Everyone would have the Bombay Club as the software on their website, but then you can come to the actual land-based club which can be branded by the operator. They give their VIPs an amazing weekend of action, then they go home, pull up their live dealer again online and keep playing with the same one.

SBC: So it’s about diversification? And building the whole ecosystem around your core businesses?

TH: We started out as a casino and sportsbook, but we’ve always looked at how we make it more efficient, how do we work smarter not harder, what supporting services do we need. 

We are basically peeling back the onion – and actually becoming a fintech company so that’s where the VC arm comes into play about providing those services into the cash cow, or the casino sites we’re operating.
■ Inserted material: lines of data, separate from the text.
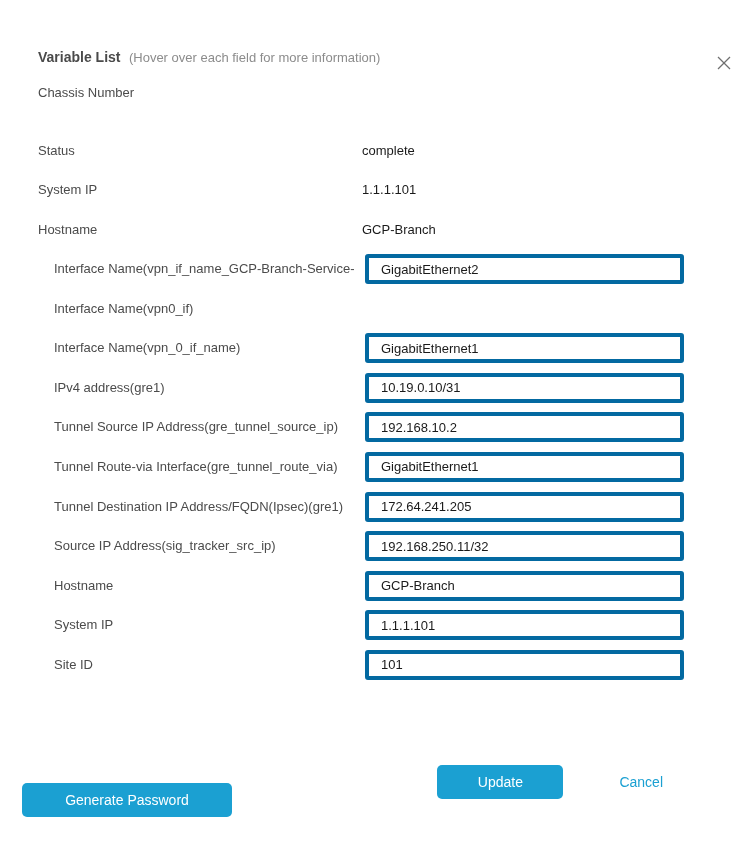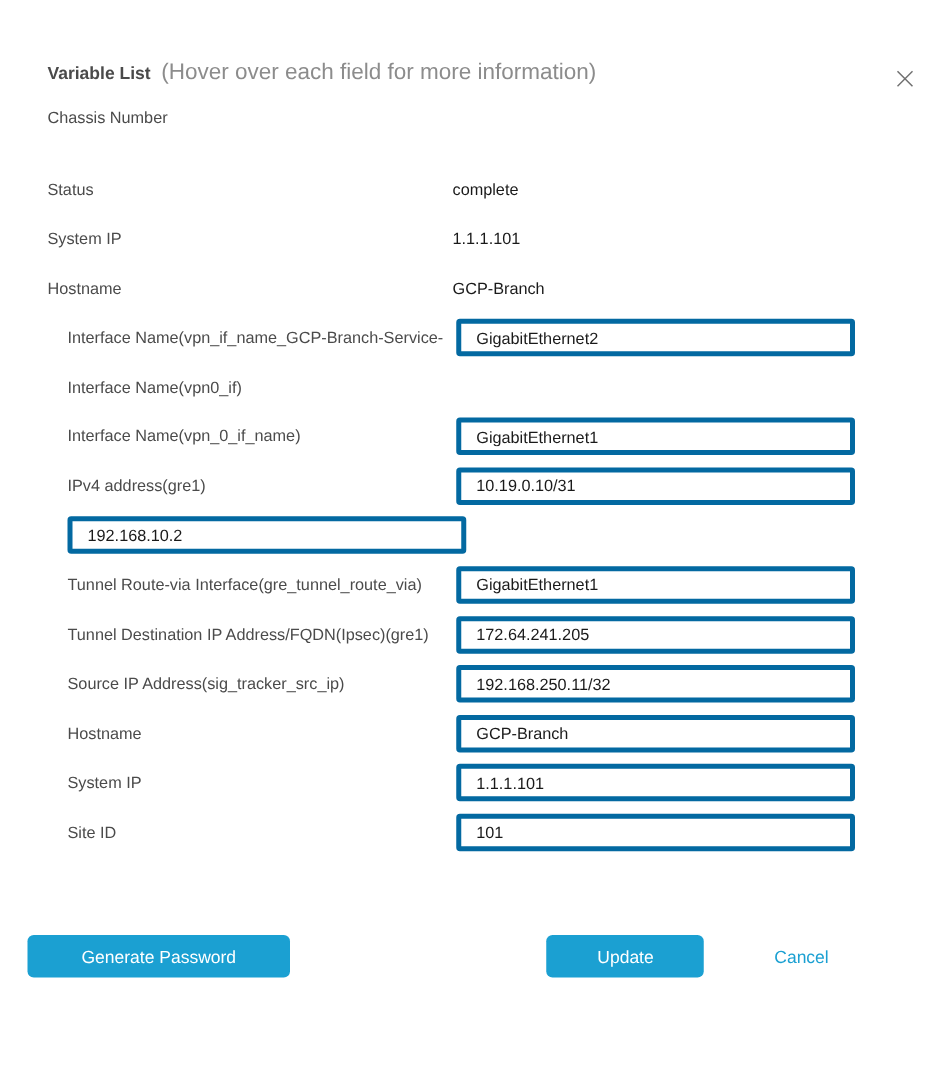"(Hover over each field for" .section-sub { font-size: 18px -> 13px }
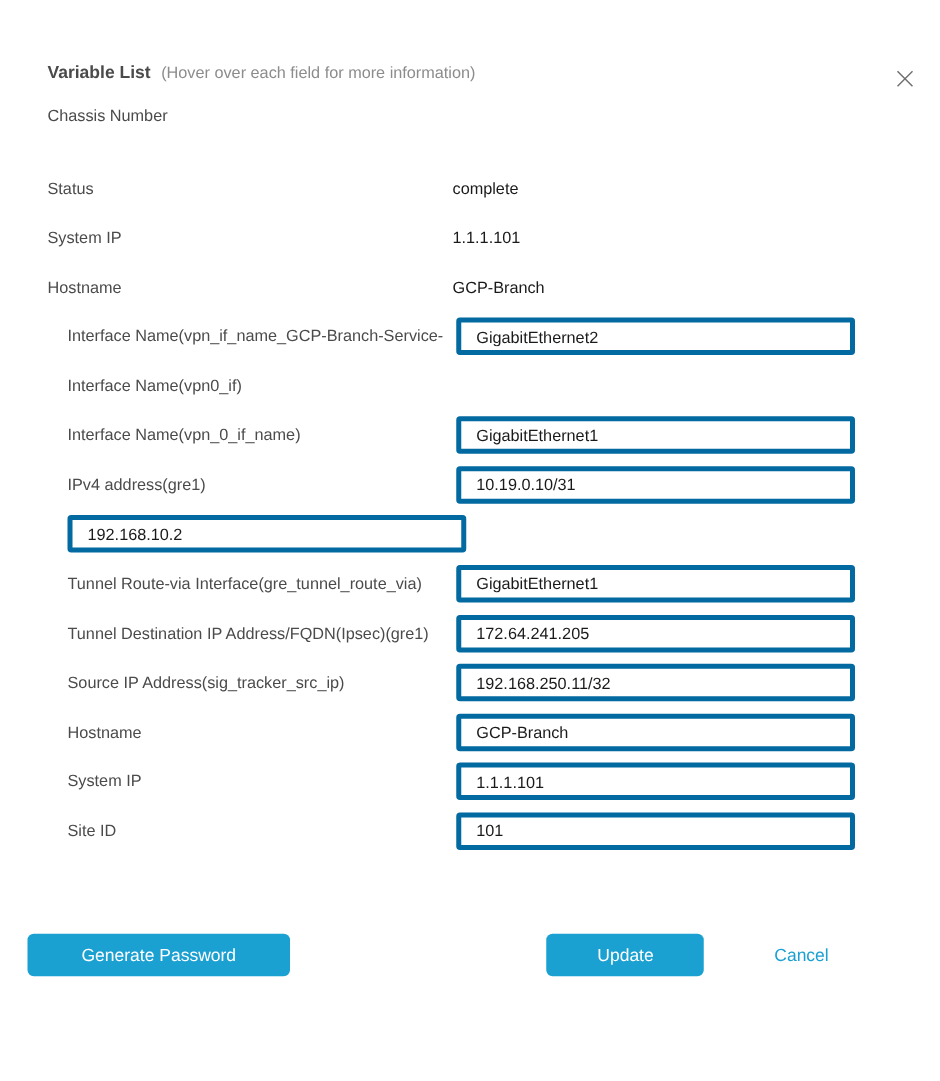"Tunnel Source IP" div.row-label { html: none -> <div>Tunnel Source IP Address(gre_tunnel_source_ip)</div> }
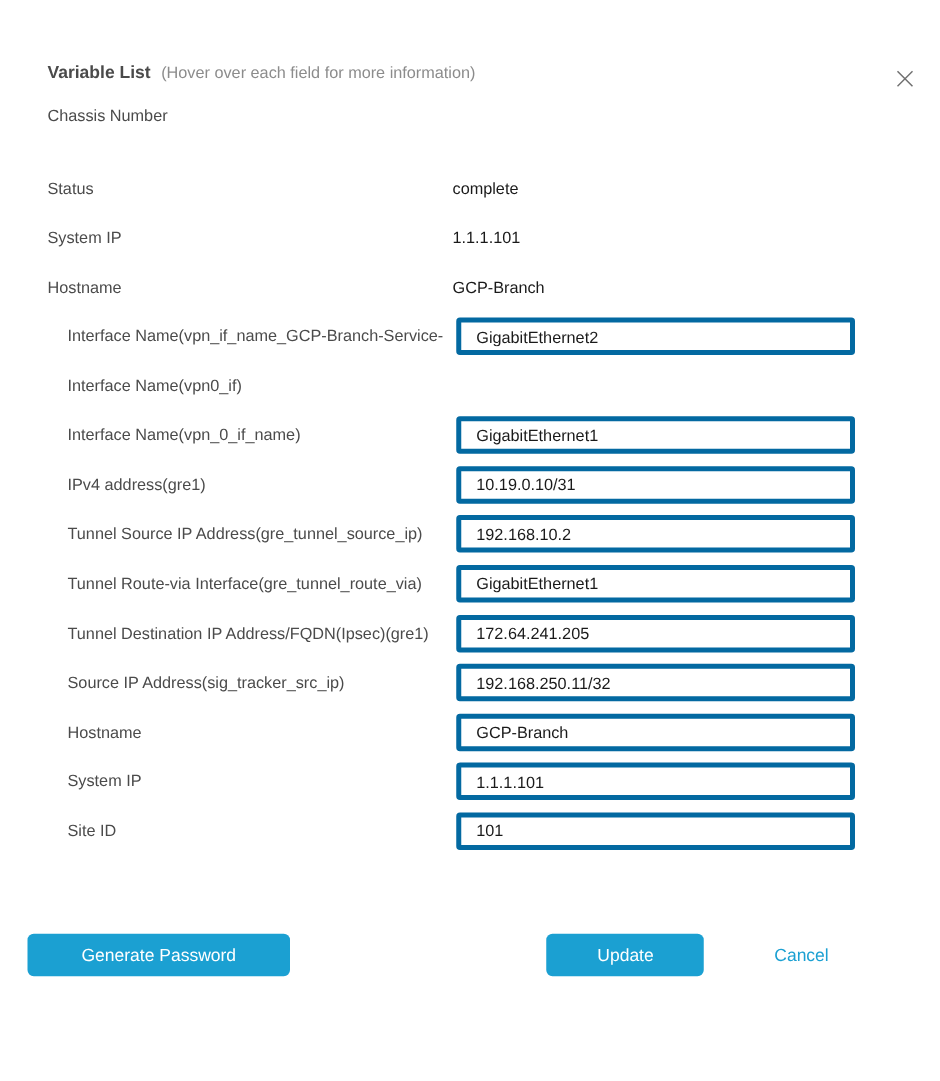"Generate Password" .btn-generate { margin-top: none -> 36px }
And we’re transitioning away from just being a casino, or just being a sportsbook, into being a full service Amazon if I can call it that. 

If we can do it well for ourselves, others can benefit from what we are doing so we are willing to on-sell the services that we are internally billing ourselves for as well, which grows the value of those supporting services. It’s a massive ecosystem but everything works in sync.